Succession Roy siblings standing on the beach, looking out at the ocean, their backs to the camera.

Succession has always been a dramedy that satirizes the 1%. Though its characters are compelling as hell, we were never meant to “like” them, or even root for them. Still, as we approached the series finale, fans and critics alike were talking about “Who will be crowned?”

I was lulled into the same discussions, yet there was an ending I imagined in my deepest heart of hearts that I didn’t share with too many people because it felt impossible.

**No, seriously. SPOILERS AHEAD**

Image of Jeremy Strong as Kendall Roy, Sarah Snook as Shiv Roy, and Kieran Culkin as Roman Roy in a scene from HBO's 'Succession.' It's day, and they are each sitting in different chairs in a back patio overlooking the ocean, surrounded by greenery. Kendall is in a tall bar chair on the left, Shiv is center in a patio arm chair, and Roman is in a similar chair on the right.

Many assumed that the logical conclusion to the series was that one of the Roy children would become CEO of Waystar Royco.

Like many, I assumed that since Kendall (Jeremy Strong) is the main character, the story would conclude with him achieving this thing he’s been going after for four seasons, though Succession is way too well-written and nuanced to just give anyone the thing they want. I figured if Kendall did get the company, the “win” would somehow be bittersweet. Maybe he’d have the company, but lose his family. Maybe he’d end up Maatson’s lackey the same way he was his father’s.

But deep down, a question kept popping up: What if none of them gets it? What if the show ends with all the Roy kids getting their comeuppance?

The other thing I wanted deep in my soul? For at least one of them to recognize that this entire endeavor was pointless and foolish.

None of them gets the crown

Image of Kieran Culkin as Roman Roy, Sarah Snook as Shiv Roy, and Jeremy Strong as Kendall Roy in a scene from HBO's 'Succession.' It's night, and the three of them are putting random food items into a blender on a kitchen island.

As I watched them fight over Daddy Logan’s (Brian Cox) legacy for four seasons, it always felt like they were fighting without truly wanting it or knowing why. I kept wondering, Don’t y’all have any other interests or ambitions of your own?

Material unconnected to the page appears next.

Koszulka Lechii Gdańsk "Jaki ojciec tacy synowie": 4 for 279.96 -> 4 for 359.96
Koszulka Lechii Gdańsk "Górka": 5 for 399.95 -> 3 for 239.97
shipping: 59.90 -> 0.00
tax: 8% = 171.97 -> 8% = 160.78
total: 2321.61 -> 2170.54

Mid-finale, Shiv and Roman decide that they should back Kendall as CEO. He wants it the most, and he’s the most likely to be favored by the board. For one, shining moment, the Roy children are a truly united front, even if they have a gross way of showing it. (“A meal fit for a king?” Eeeew.)

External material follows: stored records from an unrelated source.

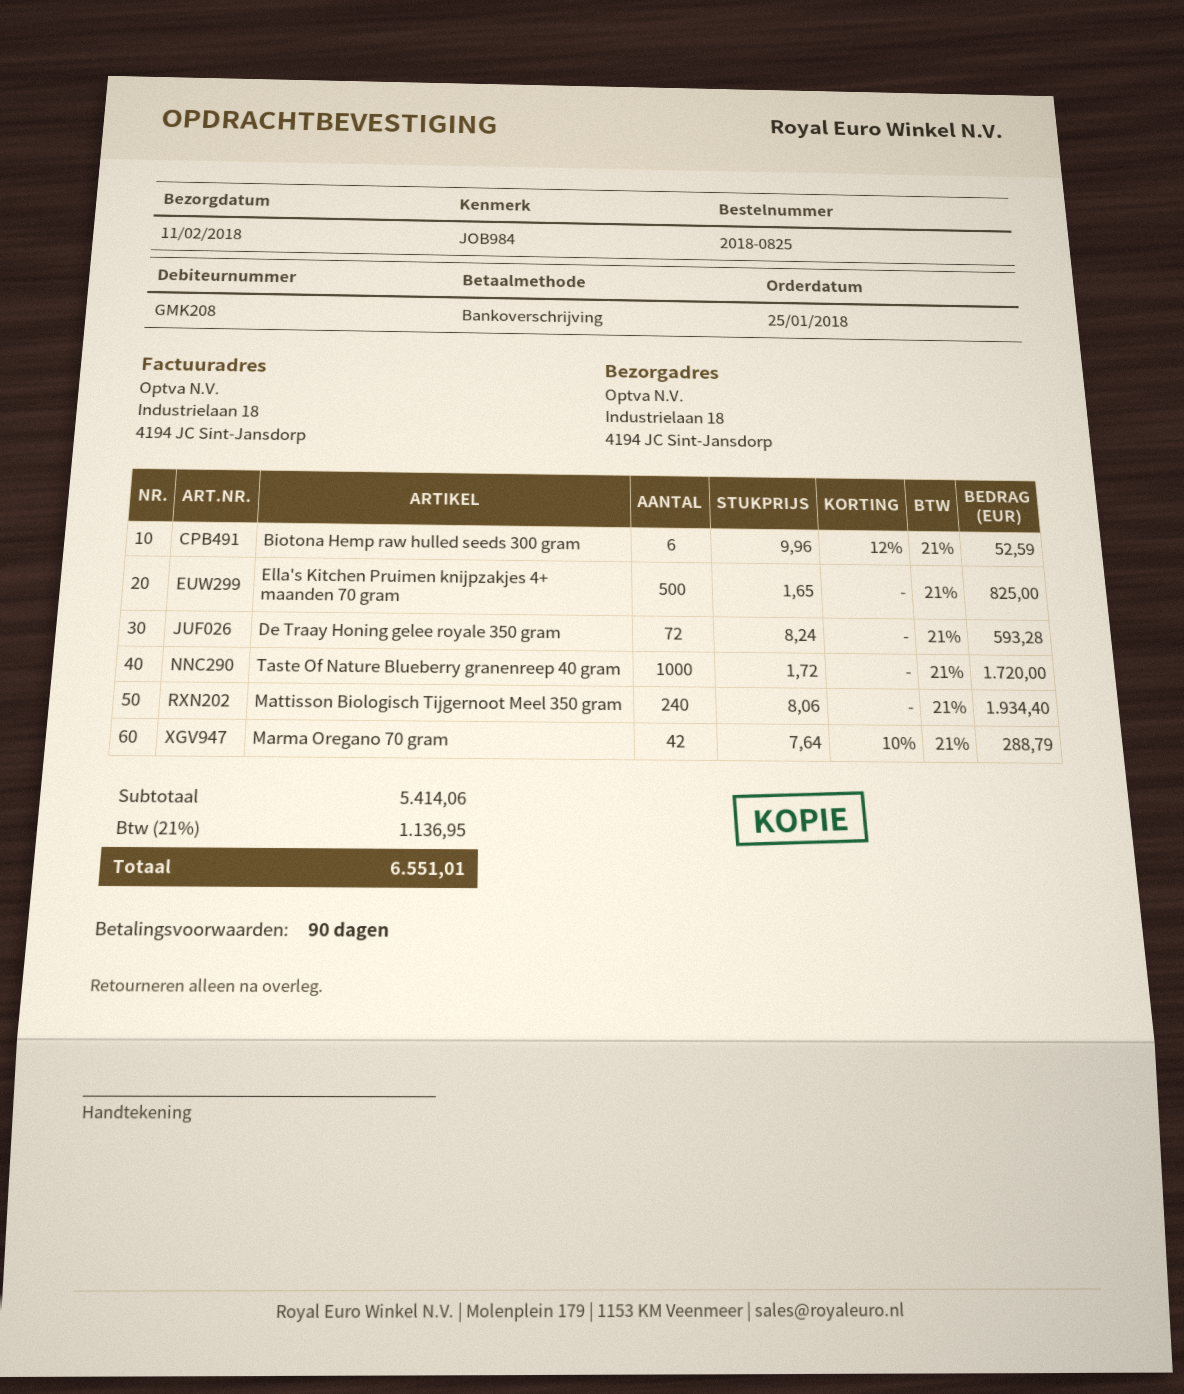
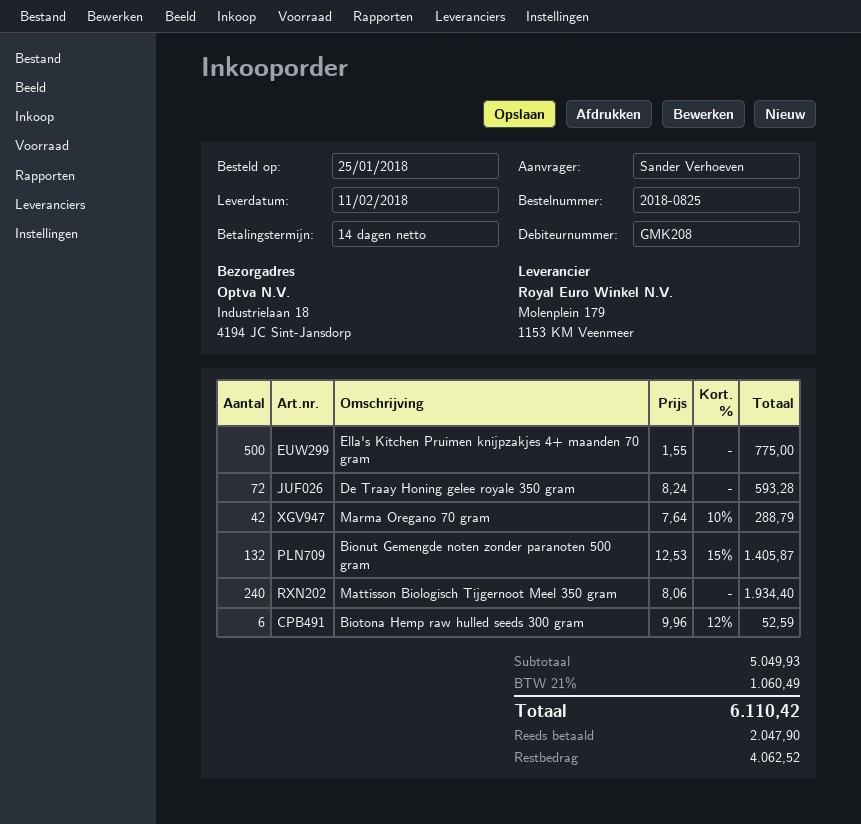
payment terms: 90 days -> 14 days
Ella's Kitchen Pruimen knijpzakjes 4+ maanden 70 gram: 500 x 1.65 = 825.00 -> 500 x 1.55 = 775.00
Taste Of Nature Blueberry granenreep 40 gram: 1000 x 1.72 = 1720.00 -> none
Bionut Gemengde noten zonder paranoten 500 gram: none -> 132 x 12.53 - 15% = 1405.87
subtotal: 5414.06 -> 5049.93
tax: 21% = 1136.95 -> 21% = 1060.49
total: 6551.01 -> 6110.42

Then, Shiv has second thoughts at the board meeting, leaving right before she’s supposed to give her tie-breaking vote in favor of Kendall. In a harrowing, emotional scene, the Roy children have a knock-down, drag out fight as Kendall furiously (then pathetically) fights for Shiv to change her mind.

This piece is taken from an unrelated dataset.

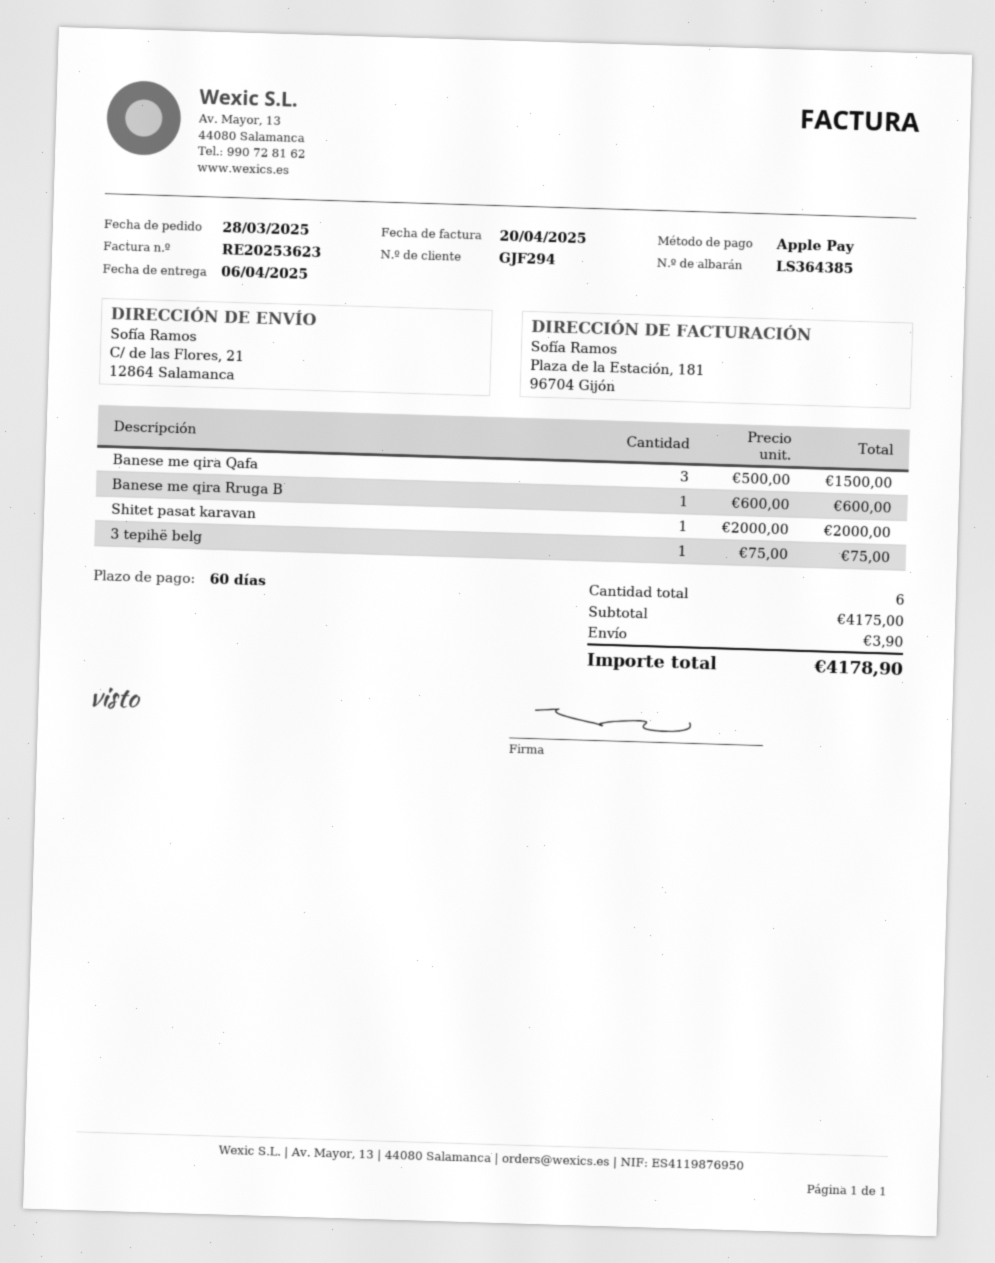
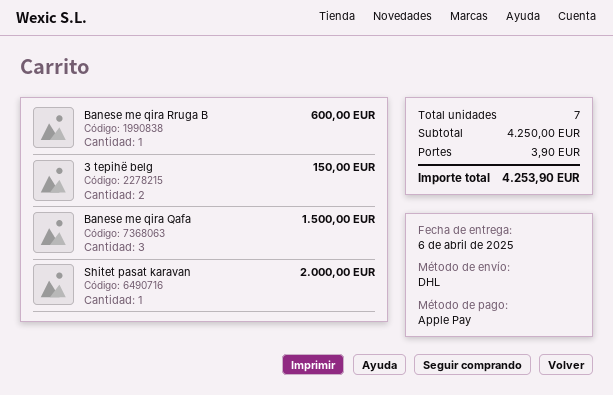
3 tepihë belg: 1 for 75.00 -> 2 for 150.00
total quantity: 6 -> 7
subtotal: 4175.00 -> 4250.00
total: 4178.90 -> 4253.90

However, Shiv has come to the horrifying realization that Kendall really shouldn’t have this. He’d be bad at the job, and his mental health wouldn’t stand up to it long-term. It is then that Kendall breaks down, asserting his status as “eldest boy.” Shiv votes to sell Waystar Royco to GoJo, and Maatson has chosen Tom as CEO, because he’s exactly the kind of puppet Maatson wants in an American CEO.

What do we get from the Roys’ comeuppance?

I had hoped for this ending, but I wasn’t sure Succession would end without “crowning” one of the Roy children. I’m so thrilled this is how it went down and fascinated by how the GoJo sale affected each of them.

Kieran Culkin as Roman Roy in a scene from HBO's 'Succession.' He is lounging outside in the sunshine on a patio area surrounded by green plants and sitting in a patio lounger. He's a white man with dark hair wearing sunglasses, a light blue t-shirt and pastel orange shorts. He's holding a beer.

It took grief and getting beat up at a Leftist protest, but Roman has arrived at a place where he can let go of his desire to please his father and start to interrogate his role in society as a billionaire. He won’t change overnight, but after selfishly steering election results because “nothing matters,” he’s starting to reframe that to mean “nothing we do matters”—meaning him and his siblings, and people like them.

He tells Kendall that they’re “bullsh*t,” and it’s true. Season after season, we’ve watched them care so much about this empire without any desire or ideology behind it. They don’t want this empire in order to accomplish anything of their own.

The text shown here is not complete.